AFAIK there is no firm single way to get the version from an arbitrary command foo (by running it or by analyzing the executable). Some foos may tell you something upon foo -v, others upon foo -V or foo --version, foo --help, foo -h, …; it's totally up to them (i.e. their authors).

Read the manual (man foo) to find out which of these options (if any, or yet another) the tool supports. The manual itself may tell you the version (usually at or near the bottom), but in this case it's the version of foo the manual describes, not necessarily the version of foo you can use. In a system where tools and their manuals are installed from repositories, these should correspond; but in general it's possible to get and use foo in a different version (or versions) than the manual describes.

The package system used by your distribution may provide you a firm way to see the versions of installed packages (examples for Debian and derivatives, including Ubuntu). If you know which package the tool you're after belongs to (again, for Debian and…), you can often deduce the version of the tool from the version of the package.

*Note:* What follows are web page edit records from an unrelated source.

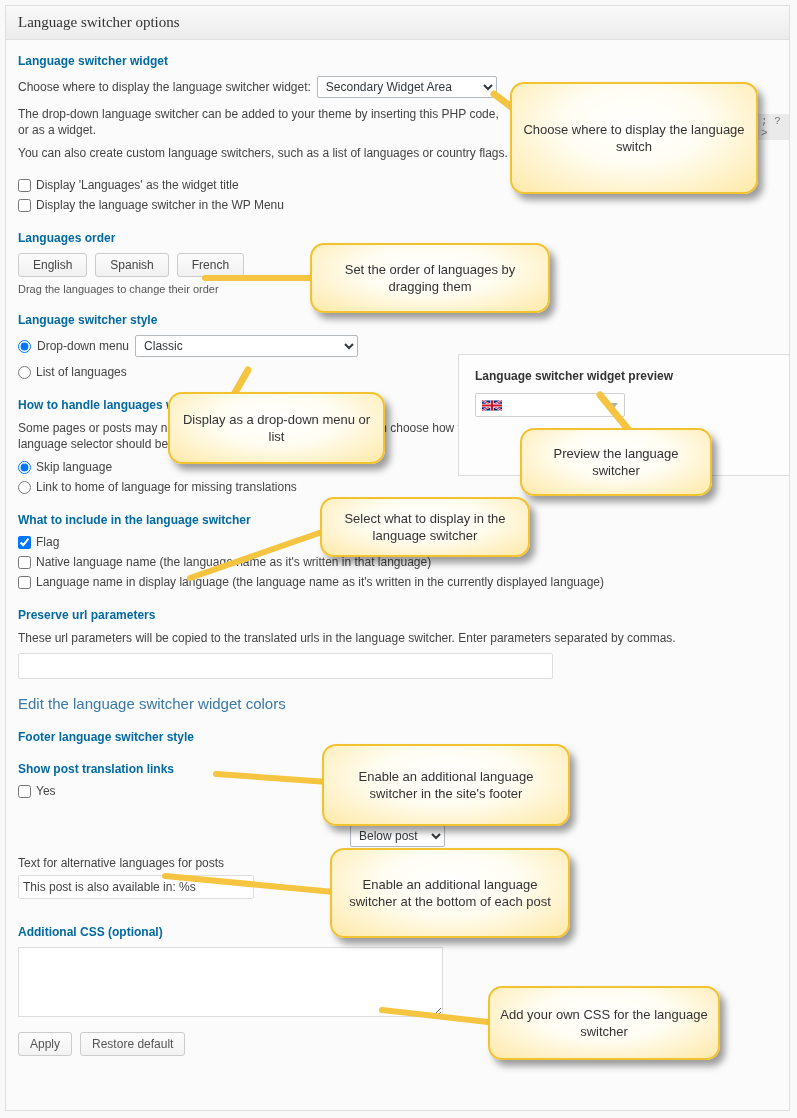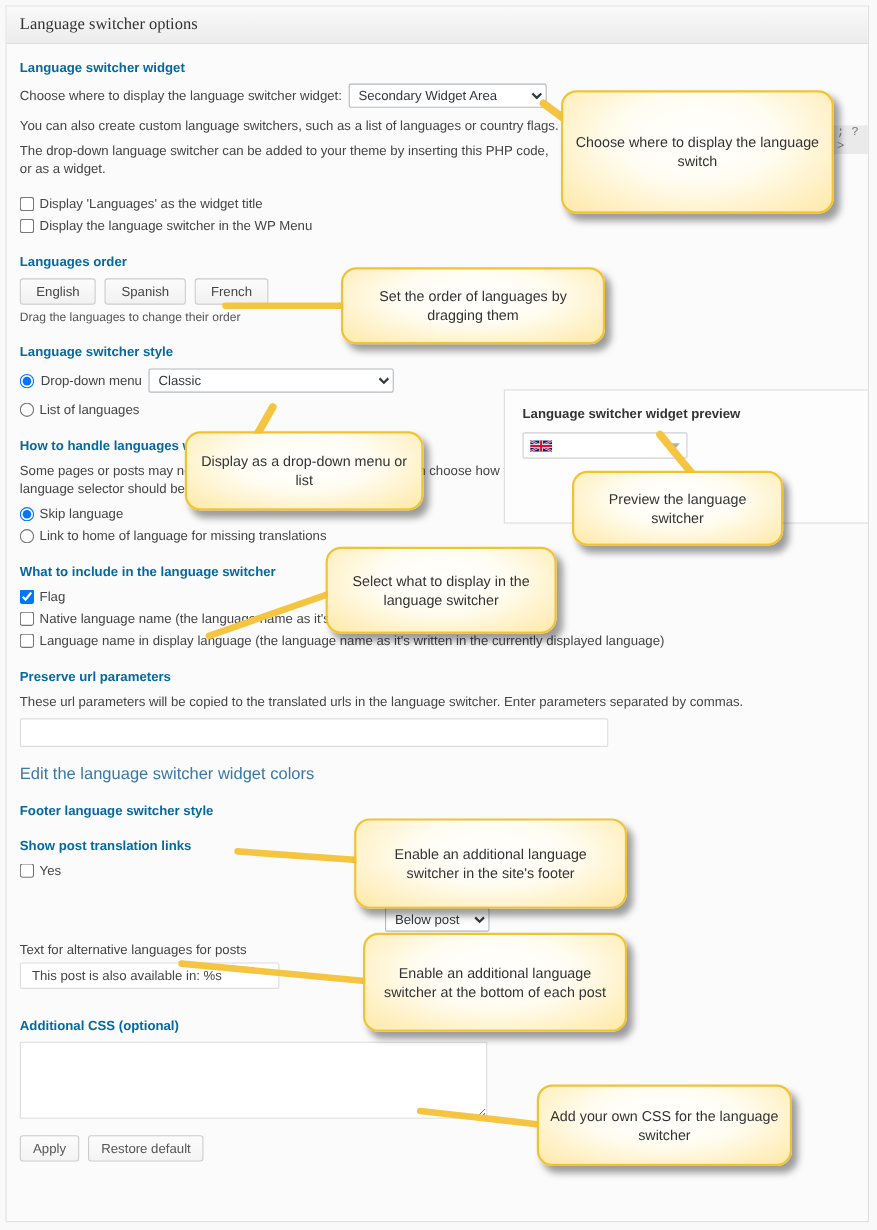"You can also create custom" p.para { order: before "The drop-down language switcher can" -> after "The drop-down language switcher can" }
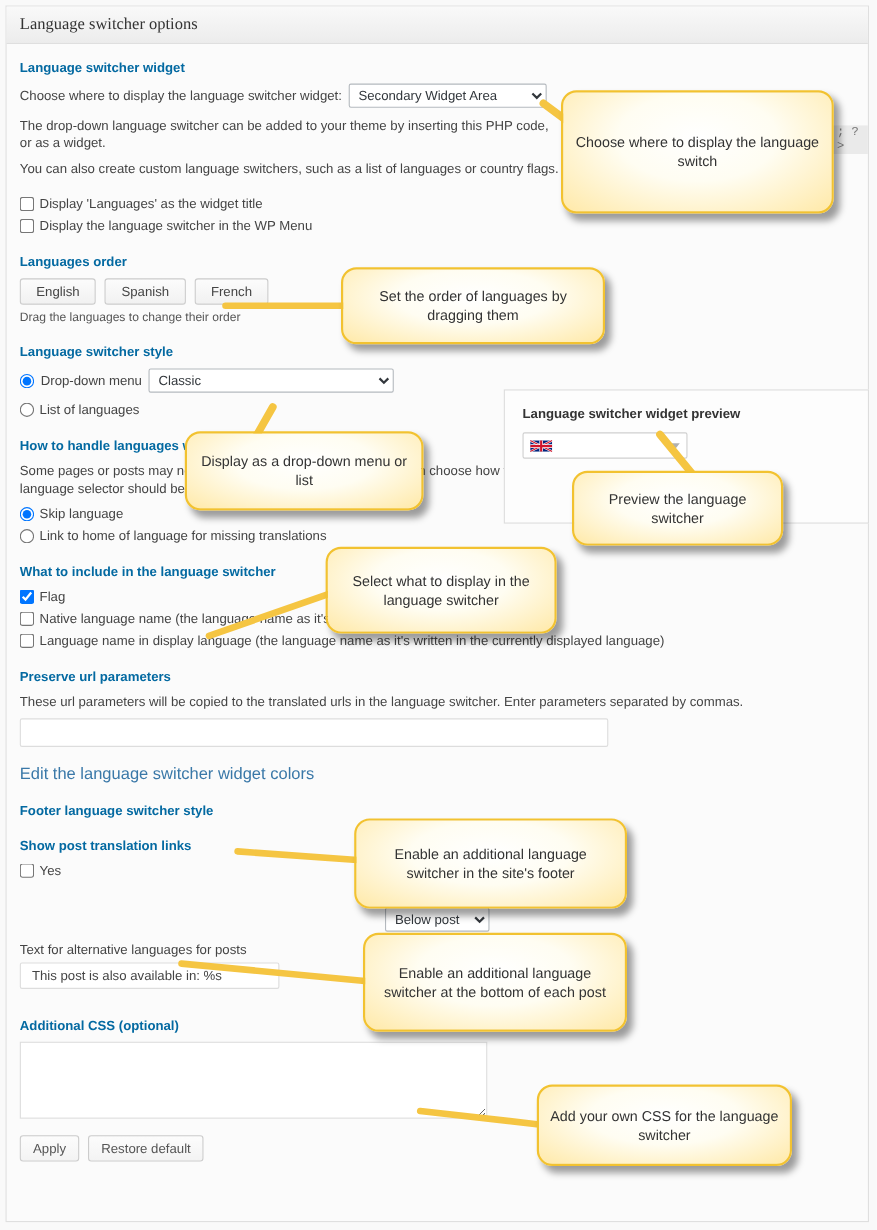"Select what to display in" div.callout { height: 79px -> 60px; left: 296px -> 320px }
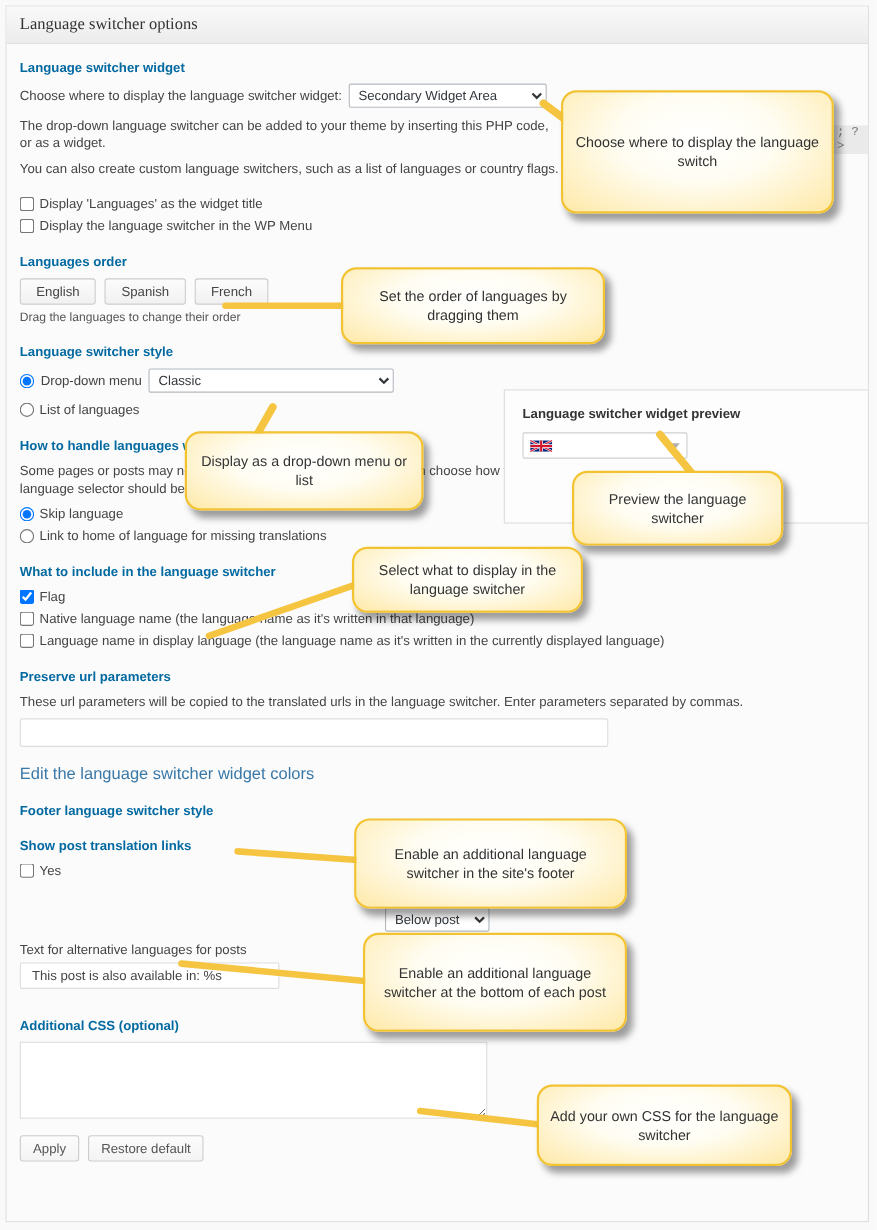"This post is also available" .text-input { padding: 4px 10px -> 4px 4px }
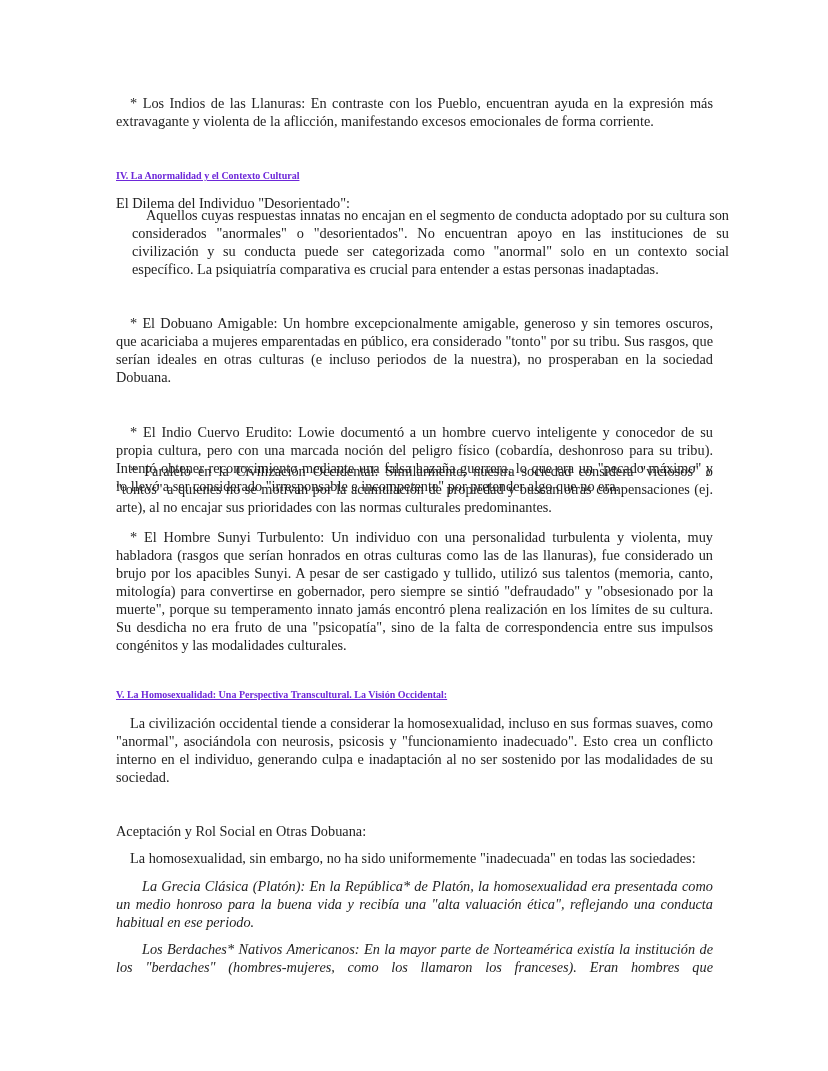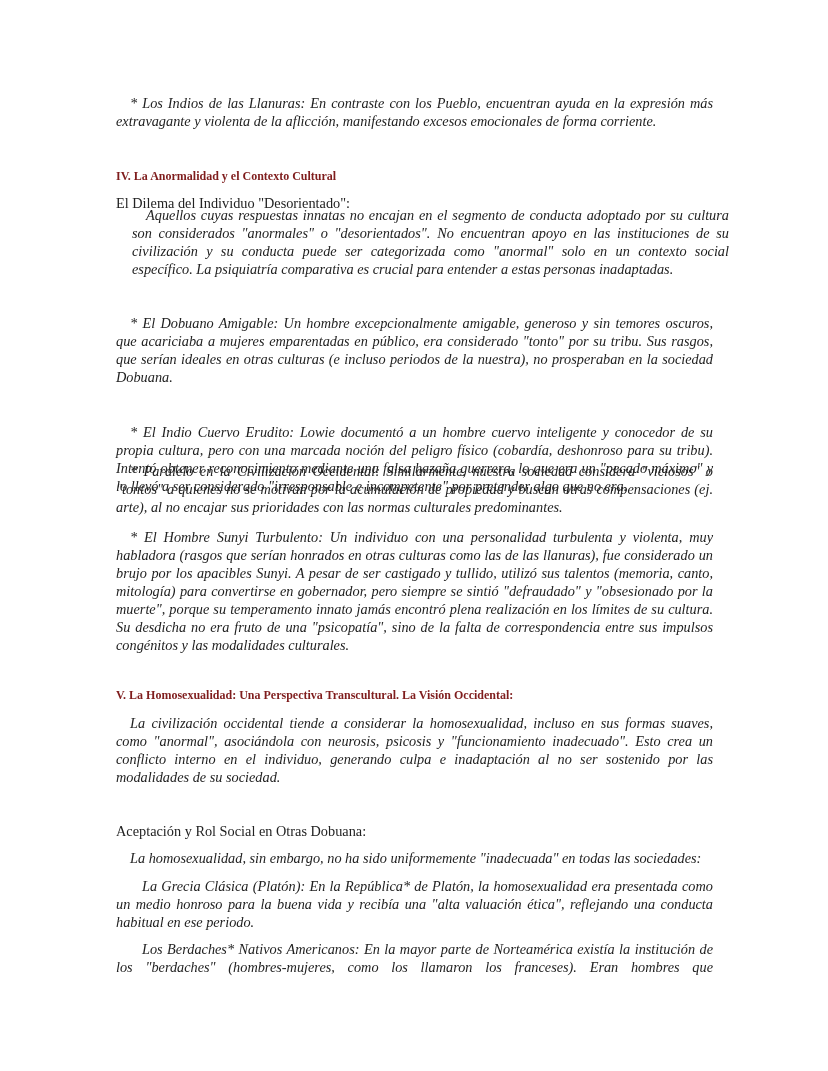"* Los Indios de las" .ind1 { font-style: italic -> none }
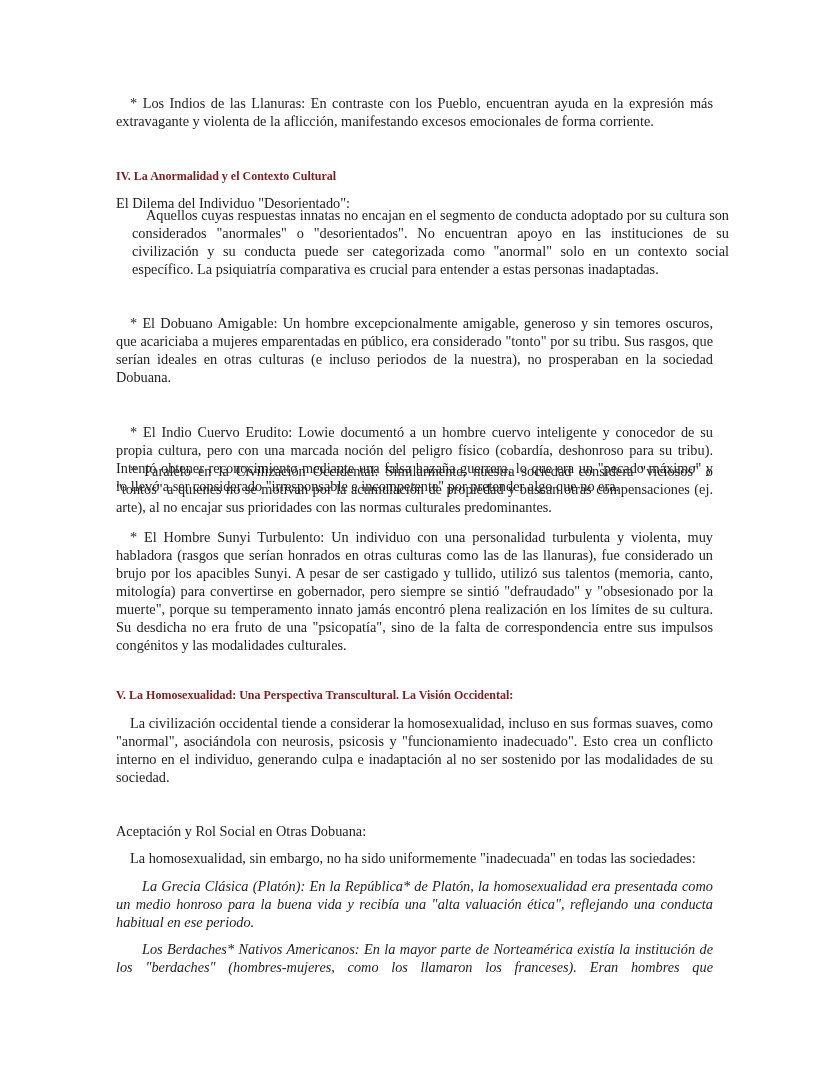"IV. La Anormalidad y el" .h { color: #7f1d1d -> #6d28d9; font-size: 12px -> 10px; text-decoration: none -> underline }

In general an executable may or may not be in a binary format; it may be a script for an arbitrary interpreter. There is no requirement for it to include its version anywhere in the file or to report in its output. In some cases the whole concept of versions does not apply. E.g. my script from this other answer has no version assigned to it. Similarly this wrapper I analyzed in yet another answer has no version (it came with a package that has a version though).

The conclusion is you cannot reliably get the version of an arbitrary executable from the executable itself; unless it's a particular executable and you tune your script to it (i.e. parse foo -V or whatever is right for this particular executable). You can get the version of a package.

I can see this concurrently written answer has provided a way to get the version of the package that owns a given executable. I won't reinvent it then.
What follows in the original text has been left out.